Luanda-Kinshasa liga-se “a uma ideia mais generalizada dos movimentos de libertação dos anos 1970 em que a música desempenhou um papel fundamental”, diz Stan Douglas. Mas tanto nesse trabalho como em Disco Angola surgem “formações de utopias potenciais influenciadas por forças externas”, refere o artista.

No texto que escreveu para o catálogo da exposição Pedro Lapa cita Jacques Rancière – “fingir não é fabricar ilusões, mas elaborar estruturas inteligíveis” – para explicar que a questão de “Interregnum” e de cada um dos trabalhos que compõem esta exposição “não assenta na distinção entre ficção e falsidade, mas na indistinção ‘entre os modos de intelegibilidade característicos das histórias e dos modos de intelegibilidade dos fenómenos históricos’”. É que, se “o real deve ser ficcionado para ser pensado”, por outro lado, “não se trata de afirmar que tudo é ficção; ao contrário, urge perceber as formas como a arte reorganiza os signos e as imagens das suas formações discursivas”.

“Esta indistinção fundamental entre arte e história, em que a ficção se move com grande à-vontade”, escreve o curador, “surge no trabalho de Stan Douglas com as mais diversas configurações.”

Os diferentes trabalhos de Interregnum são “exemplos diferenciados”.

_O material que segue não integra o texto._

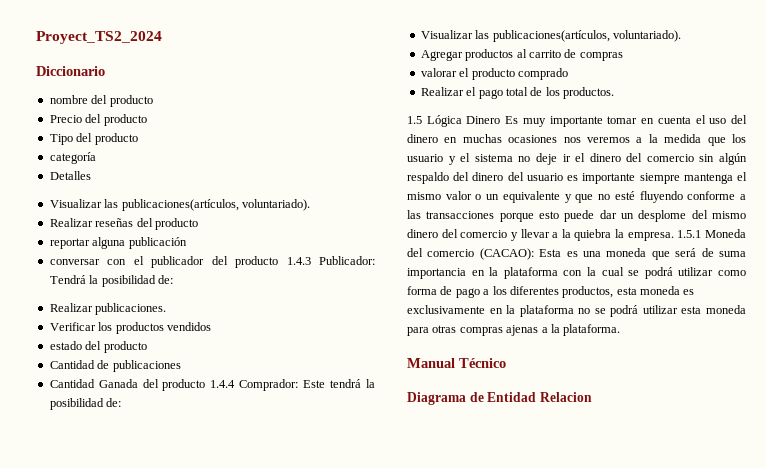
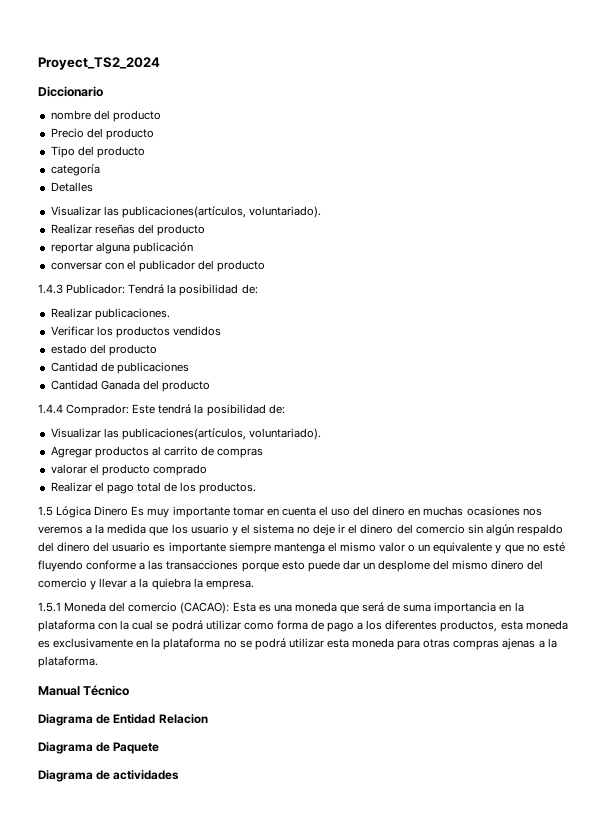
- conversar con el publicador del producto 1.4.3 Publicador: Tendrá la posibilidad de:
+ conversar con el publicador del producto
+ 1.4.3 Publicador: Tendrá la posibilidad de:
- Cantidad Ganada del producto 1.4.4 Comprador: Este tendrá la posibilidad de:
+ Cantidad Ganada del producto
+ 1.4.4 Comprador: Este tendrá la posibilidad de:
- 1.5 Lógica Dinero Es muy importante tomar en cuenta el uso del dinero en muchas ocasiones nos veremos a la medida que los usuario y el sistema no deje ir el dinero del comercio sin algún respaldo del dinero del usuario es importante siempre mantenga el mismo valor o un equivalente y que no esté fluyendo conforme a las transacciones porque esto puede dar un desplome del mismo dinero del comercio y llevar a la quiebra la empresa. 1.5.1 Moneda del comercio (CACAO):
+ 1.5 Lógica Dinero Es muy importante tomar en cuenta el uso del dinero en muchas ocasiones nos veremos a la medida que los usuario y el sistema no deje ir el dinero del comercio sin algún respaldo del dinero del usuario es importante siempre mantenga el mismo valor o un equivalente y que no esté fluyendo conforme a las transacciones porque esto puede dar un desplome del mismo dinero del comercio y llevar a la quiebra la empresa.
+ 1.5.1 Moneda del comercio (CACAO):
+ Diagrama de Paquete
+ Diagrama de actividades

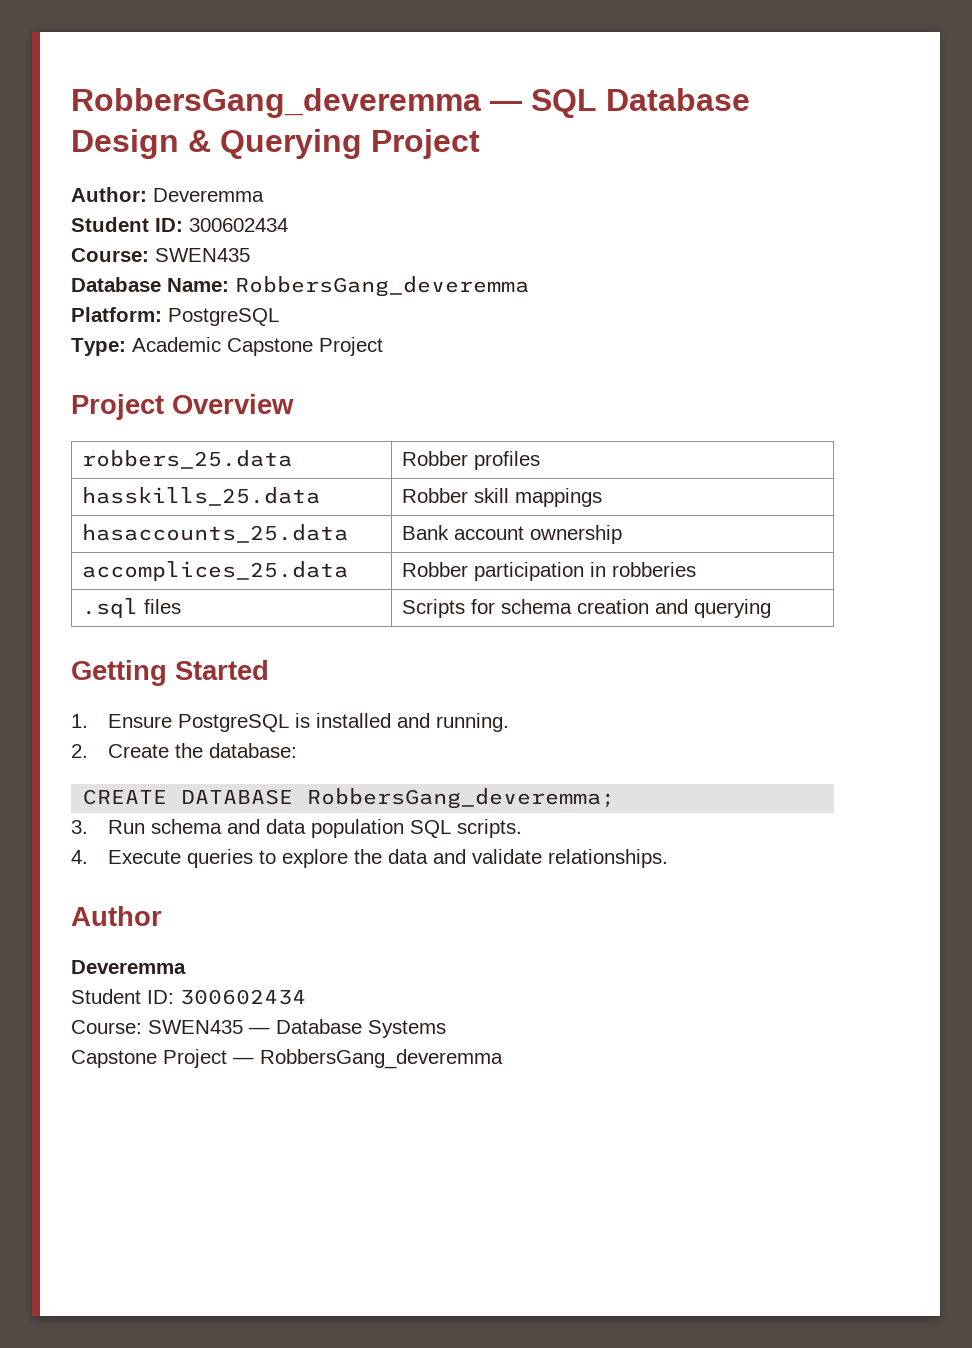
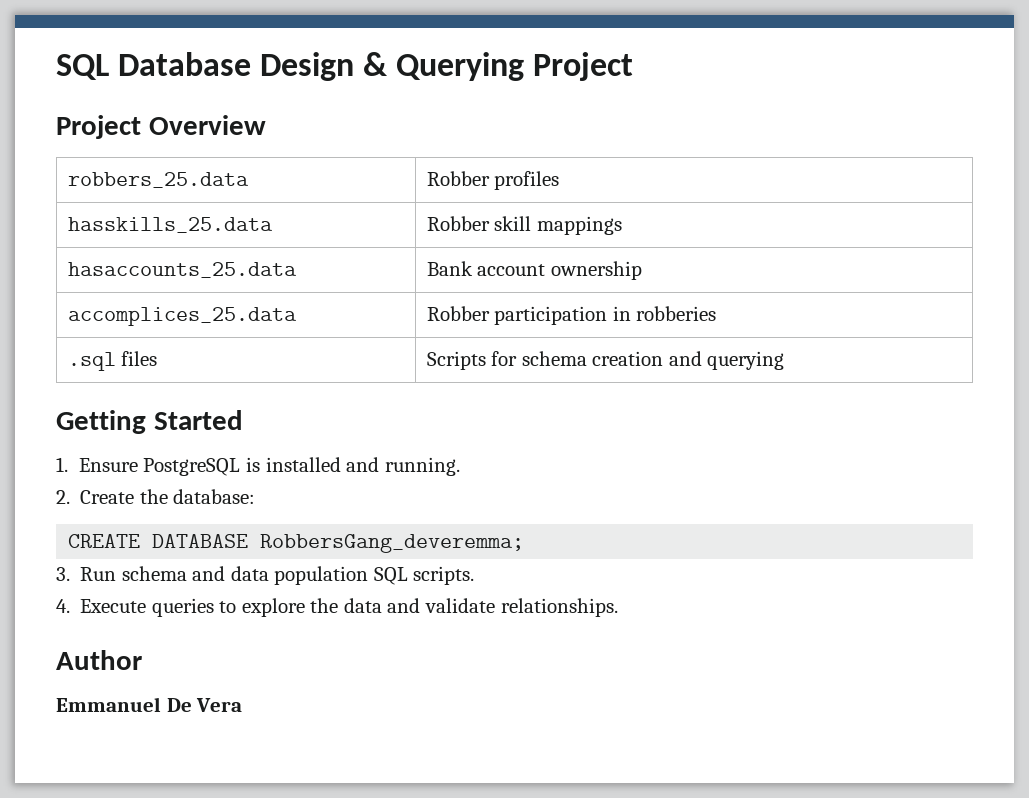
- RobbersGang_deveremma — SQL Database Design & Querying Project
+ SQL Database Design & Querying Project
- Author: Deveremma
- Student ID: 300602434
- Course: SWEN435
- Database Name: RobbersGang_deveremma
- Platform: PostgreSQL
- Type: Academic Capstone Project
  Author
- Deveremma
- Student ID: 300602434
- Course: SWEN435 — Database Systems
- Capstone Project — RobbersGang_deveremma
+ Emmanuel De Vera

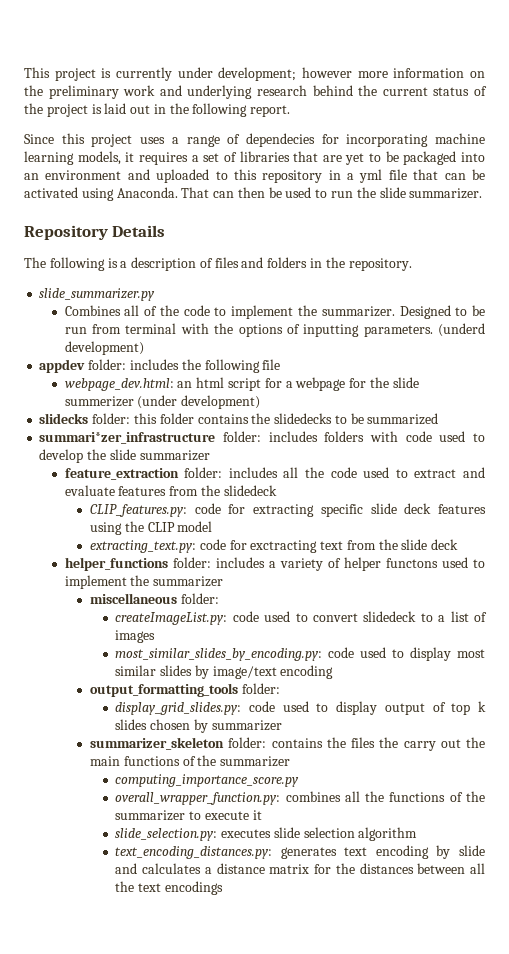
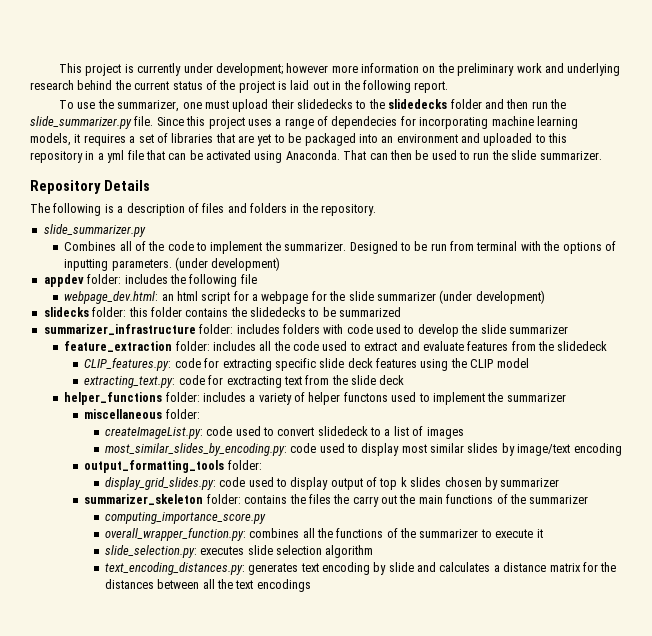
+ To use the summarizer, one must upload their slidedecks to the slidedecks folder and then run the slide_summarizer.py file.
- Designed to be run from terminal with the options of inputting parameters. (underd development)
+ Designed to be run from terminal with the options of inputting parameters. (under development)
- webpage_dev.html: an html script for a webpage for the slide summerizer (under development)
+ webpage_dev.html: an html script for a webpage for the slide summarizer (under development)
- summari*zer_infrastructure folder: includes folders with code used to develop the slide summarizer
+ summarizer_infrastructure folder: includes folders with code used to develop the slide summarizer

“Contrariamente à simulação, capaz de repor um sujeito histórico confinado à eterna repetição do mesmo”, as reencenações que estes três projectos convocam em relação ao período histórico para que remetem “procuram fazer sair das suas dobradiças a própria massa documental, que encerra simultaneamente imagens de felicidade e sombras de um tempo, projectando-as como ficção para outra vida”, escreve ainda Pedro Lapa.